[[ AVAILABLE DATA open ]]
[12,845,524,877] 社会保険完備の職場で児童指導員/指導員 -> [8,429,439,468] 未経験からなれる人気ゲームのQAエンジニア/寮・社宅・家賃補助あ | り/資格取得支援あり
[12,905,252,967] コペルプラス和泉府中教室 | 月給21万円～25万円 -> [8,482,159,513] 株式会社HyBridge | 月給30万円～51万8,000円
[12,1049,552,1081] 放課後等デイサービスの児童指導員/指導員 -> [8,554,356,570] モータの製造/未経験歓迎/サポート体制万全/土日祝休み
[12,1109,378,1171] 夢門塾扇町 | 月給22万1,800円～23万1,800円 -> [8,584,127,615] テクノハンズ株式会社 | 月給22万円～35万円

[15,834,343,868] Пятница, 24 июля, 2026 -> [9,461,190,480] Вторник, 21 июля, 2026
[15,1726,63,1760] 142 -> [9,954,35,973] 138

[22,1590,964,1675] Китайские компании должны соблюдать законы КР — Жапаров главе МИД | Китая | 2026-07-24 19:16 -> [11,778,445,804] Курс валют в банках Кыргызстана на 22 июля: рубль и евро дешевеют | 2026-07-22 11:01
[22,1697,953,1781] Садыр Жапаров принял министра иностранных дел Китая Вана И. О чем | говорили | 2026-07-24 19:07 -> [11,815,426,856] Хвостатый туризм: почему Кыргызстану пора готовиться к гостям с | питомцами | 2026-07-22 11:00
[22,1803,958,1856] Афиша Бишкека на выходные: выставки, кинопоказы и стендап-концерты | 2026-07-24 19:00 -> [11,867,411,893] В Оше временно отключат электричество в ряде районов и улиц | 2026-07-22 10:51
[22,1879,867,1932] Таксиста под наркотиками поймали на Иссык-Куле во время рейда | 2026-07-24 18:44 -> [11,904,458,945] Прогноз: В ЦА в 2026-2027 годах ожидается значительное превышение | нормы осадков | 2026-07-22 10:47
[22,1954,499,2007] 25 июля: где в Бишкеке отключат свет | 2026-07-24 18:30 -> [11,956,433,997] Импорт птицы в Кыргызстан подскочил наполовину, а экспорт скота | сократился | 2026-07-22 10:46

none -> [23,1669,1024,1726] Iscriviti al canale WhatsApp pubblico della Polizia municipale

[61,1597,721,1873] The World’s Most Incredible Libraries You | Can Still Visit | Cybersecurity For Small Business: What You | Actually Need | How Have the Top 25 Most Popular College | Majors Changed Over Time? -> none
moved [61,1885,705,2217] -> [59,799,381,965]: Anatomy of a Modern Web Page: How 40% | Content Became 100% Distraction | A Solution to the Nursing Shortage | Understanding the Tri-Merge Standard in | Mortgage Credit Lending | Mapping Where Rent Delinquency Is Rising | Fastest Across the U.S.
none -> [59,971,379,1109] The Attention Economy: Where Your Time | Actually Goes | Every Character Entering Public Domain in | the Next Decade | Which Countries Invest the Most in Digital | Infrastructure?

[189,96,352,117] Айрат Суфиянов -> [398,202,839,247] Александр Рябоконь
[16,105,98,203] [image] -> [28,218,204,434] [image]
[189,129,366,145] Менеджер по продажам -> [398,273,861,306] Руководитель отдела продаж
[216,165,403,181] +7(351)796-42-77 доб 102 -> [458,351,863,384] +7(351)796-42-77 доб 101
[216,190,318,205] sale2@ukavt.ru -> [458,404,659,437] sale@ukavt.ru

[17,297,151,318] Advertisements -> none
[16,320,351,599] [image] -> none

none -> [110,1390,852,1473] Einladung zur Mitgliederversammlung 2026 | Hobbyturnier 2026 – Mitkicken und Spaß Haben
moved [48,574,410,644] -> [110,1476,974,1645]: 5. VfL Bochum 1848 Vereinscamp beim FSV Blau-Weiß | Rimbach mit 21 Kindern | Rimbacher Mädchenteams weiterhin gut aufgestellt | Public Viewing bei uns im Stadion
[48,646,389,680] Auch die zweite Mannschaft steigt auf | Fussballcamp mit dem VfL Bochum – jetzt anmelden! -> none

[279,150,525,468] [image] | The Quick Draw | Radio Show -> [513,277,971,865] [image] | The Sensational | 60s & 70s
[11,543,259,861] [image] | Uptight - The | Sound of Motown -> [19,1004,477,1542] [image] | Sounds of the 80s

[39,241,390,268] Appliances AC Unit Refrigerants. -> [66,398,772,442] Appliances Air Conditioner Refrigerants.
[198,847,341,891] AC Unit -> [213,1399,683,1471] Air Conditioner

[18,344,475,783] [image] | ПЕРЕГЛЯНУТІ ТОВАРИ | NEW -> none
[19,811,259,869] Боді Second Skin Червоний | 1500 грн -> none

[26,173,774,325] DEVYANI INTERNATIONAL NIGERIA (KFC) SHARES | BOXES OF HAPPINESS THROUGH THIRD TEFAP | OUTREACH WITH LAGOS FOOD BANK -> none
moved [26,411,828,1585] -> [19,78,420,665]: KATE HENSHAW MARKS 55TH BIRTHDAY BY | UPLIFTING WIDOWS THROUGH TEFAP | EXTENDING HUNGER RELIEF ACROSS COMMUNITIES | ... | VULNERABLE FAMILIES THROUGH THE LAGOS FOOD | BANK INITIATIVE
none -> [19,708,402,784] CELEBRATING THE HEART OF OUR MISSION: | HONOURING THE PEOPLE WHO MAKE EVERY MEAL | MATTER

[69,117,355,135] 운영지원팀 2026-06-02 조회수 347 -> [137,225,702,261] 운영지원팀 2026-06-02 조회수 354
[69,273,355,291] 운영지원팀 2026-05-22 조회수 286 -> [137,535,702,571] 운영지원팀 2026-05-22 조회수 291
[[ AVAILABLE DATA closed ]]
Would you please write out, exactly and with no other lines, the stretch of the listing above from the line containing "[12,1049,552,1081] 放課後等デイサービスの児童指導員/指導員 ->" through the line containing "[15,1726,63,1760] 142 -> [9,954,35,973] 138"?

[12,1049,552,1081] 放課後等デイサービスの児童指導員/指導員 -> [8,554,356,570] モータの製造/未経験歓迎/サポート体制万全/土日祝休み
[12,1109,378,1171] 夢門塾扇町 | 月給22万1,800円～23万1,800円 -> [8,584,127,615] テクノハンズ株式会社 | 月給22万円～35万円

[15,834,343,868] Пятница, 24 июля, 2026 -> [9,461,190,480] Вторник, 21 июля, 2026
[15,1726,63,1760] 142 -> [9,954,35,973] 138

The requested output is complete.